**PROMPT:** Pictures aside, write out every record exactly as it appears.

**DATASET EXTRACT:**
········

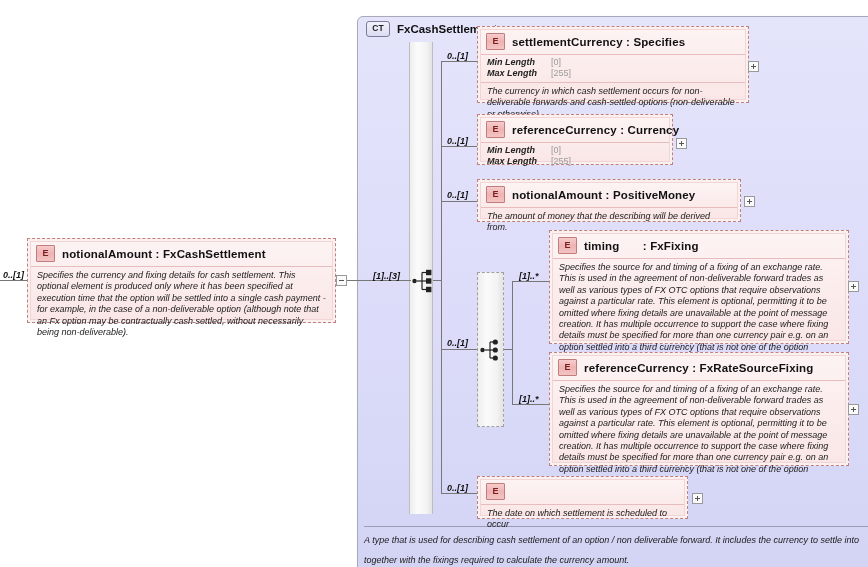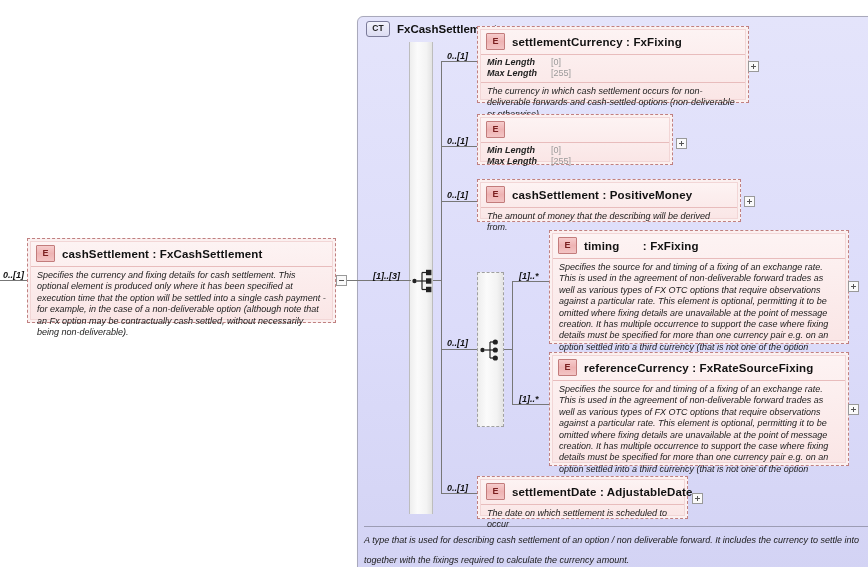"settlementCurrency : FxFixing" span.e-name { text: FxFixing -> Specifies }
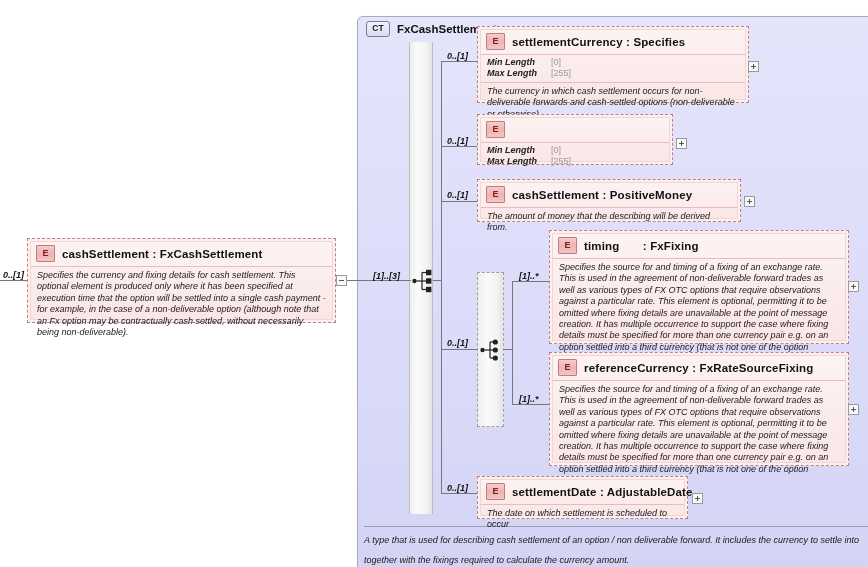"referenceCurrency : Currency" span.e-name { html: none -> <span>referenceCurrency : Currency</span> }
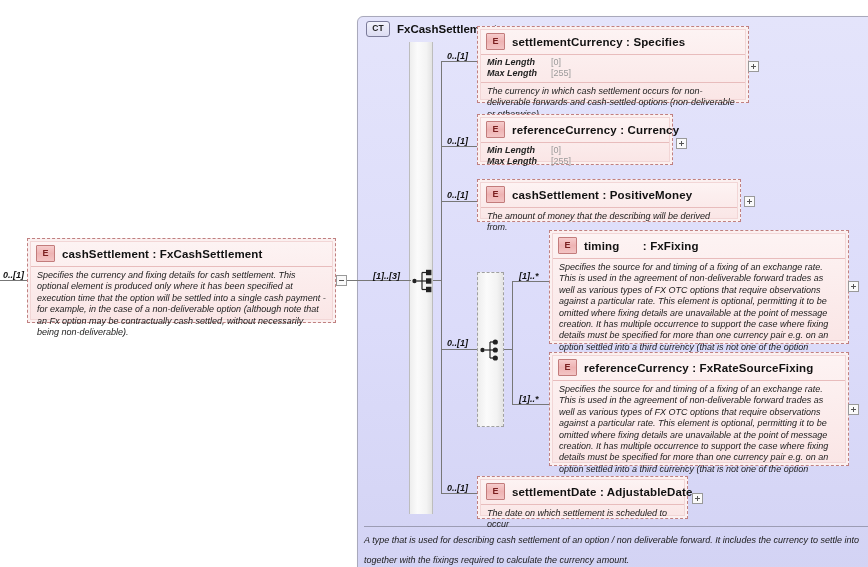"cashSettlement : PositiveMoney" span.e-name { text: cashSettlement -> notionalAmount }
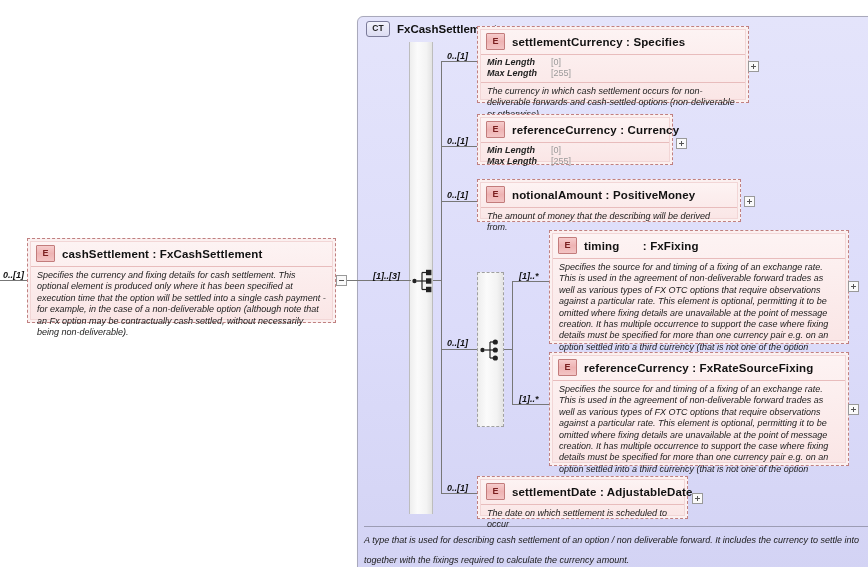"cashSettlement : FxCashSettlement" span.e-name { text: cashSettlement -> notionalAmount }
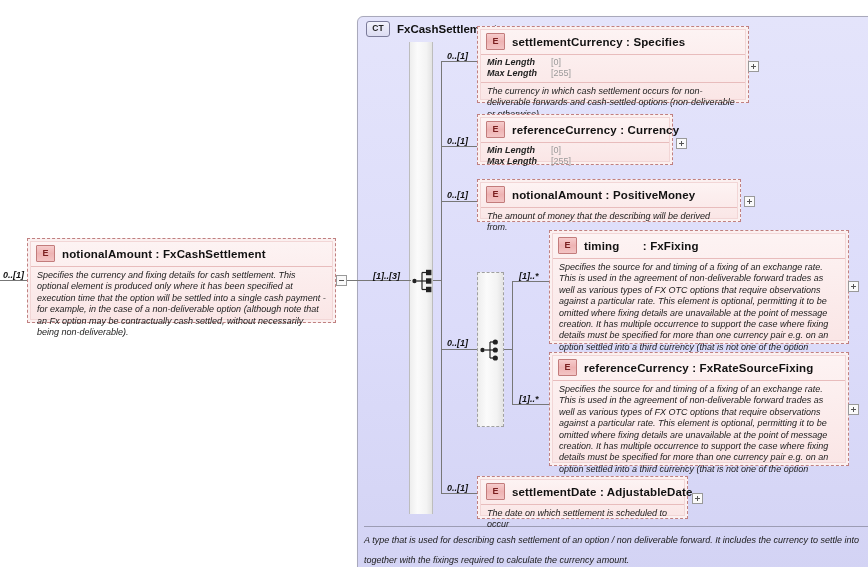"settlementDate : AdjustableDate" span.e-name { html: <span>settlementDate : AdjustableDate</span> -> none }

········

**REPLY:**
"settlementCurrency : FxFixing" span.e-name { text: FxFixing -> Specifies }
"referenceCurrency : Currency" span.e-name { html: none -> <span>referenceCurrency : Currency</span> }
"cashSettlement : PositiveMoney" span.e-name { text: cashSettlement -> notionalAmount }
"cashSettlement : FxCashSettlement" span.e-name { text: cashSettlement -> notionalAmount }
"settlementDate : AdjustableDate" span.e-name { html: <span>settlementDate : AdjustableDate</span> -> none }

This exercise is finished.